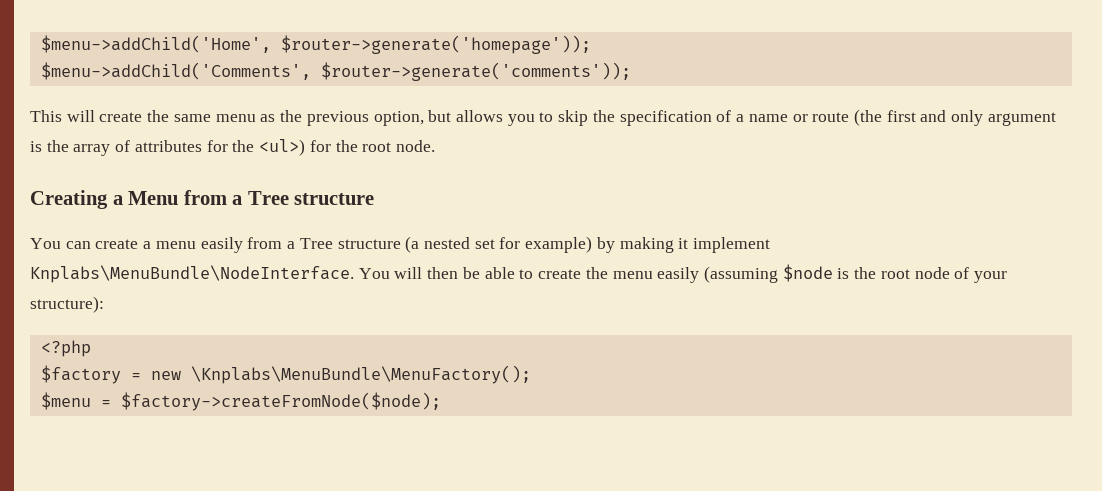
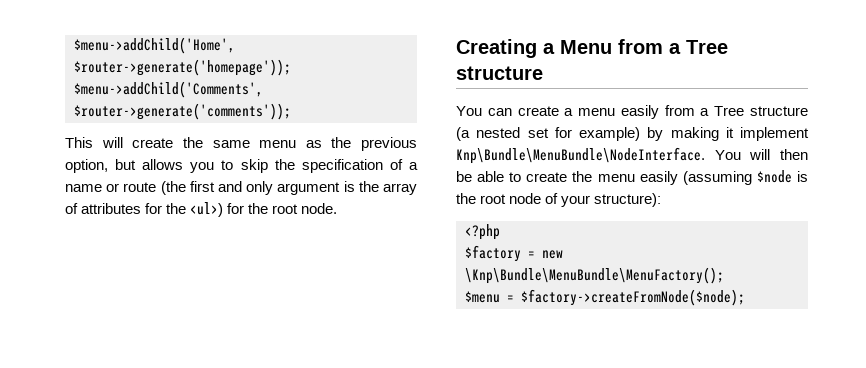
[30,265,354,283] Knplabs\MenuBundle\NodeInterface. -> [456,147,705,164] Knp\Bundle\MenuBundle\NodeInterface.
[190,365,531,384] \Knplabs\MenuBundle\MenuFactory(); -> [465,267,724,284] \Knp\Bundle\MenuBundle\MenuFactory();

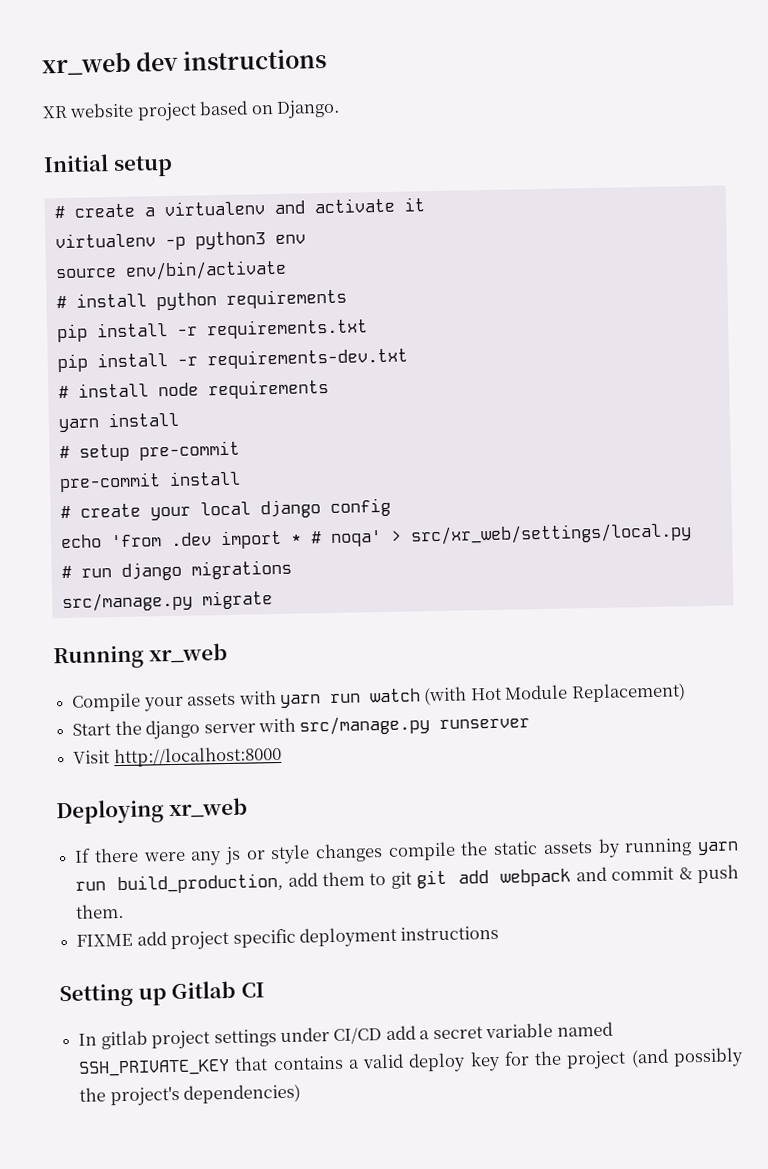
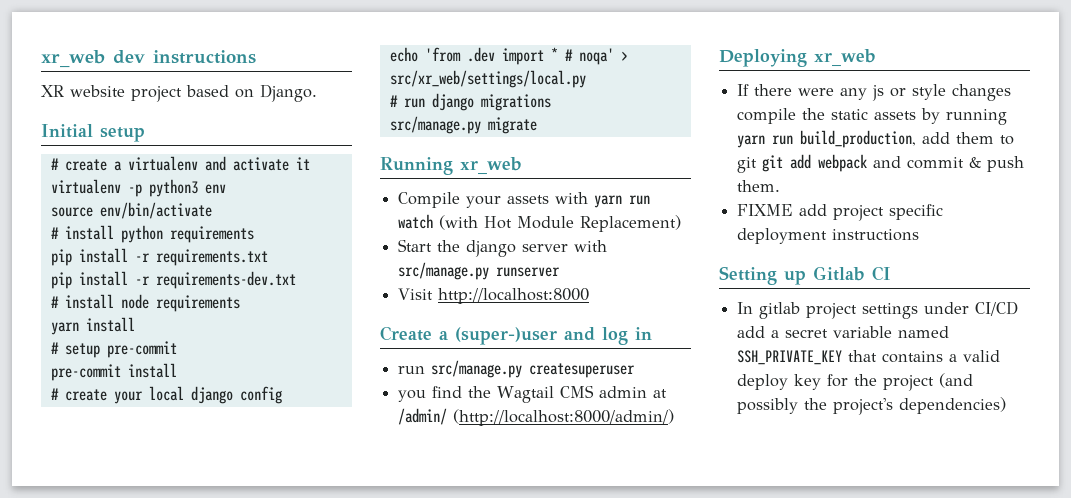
(282, 756) none -> [380,326,652,345] [398,360,636,378] [398,385,668,403] [398,408,675,426] // Create a (super-)user and log in // run src/manage.py createsuperuser // you find the Wagtail CMS admin at /admin/ (http://localhost:8000/admin/)

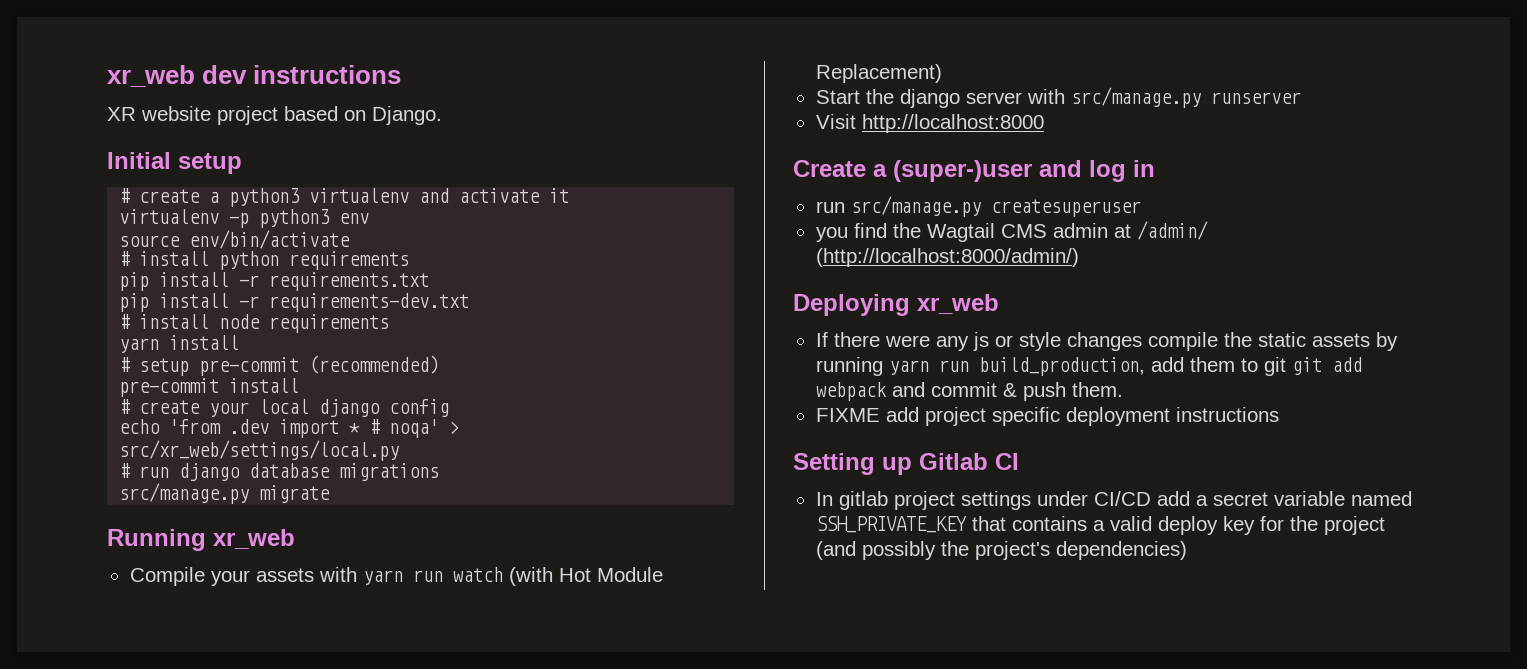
(122, 166) none -> [229,188,301,207] python3
(177, 349) none -> [309,355,440,374] (recommended)
(474, 102) none -> [249,463,331,478] database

§ Problem to solve:
At the line with "(122, 166) none -> [229,188,301,207] python3", begin reproducing the material above exactly, and continue through its last line.

§ Solution to the problem:
(122, 166) none -> [229,188,301,207] python3
(177, 349) none -> [309,355,440,374] (recommended)
(474, 102) none -> [249,463,331,478] database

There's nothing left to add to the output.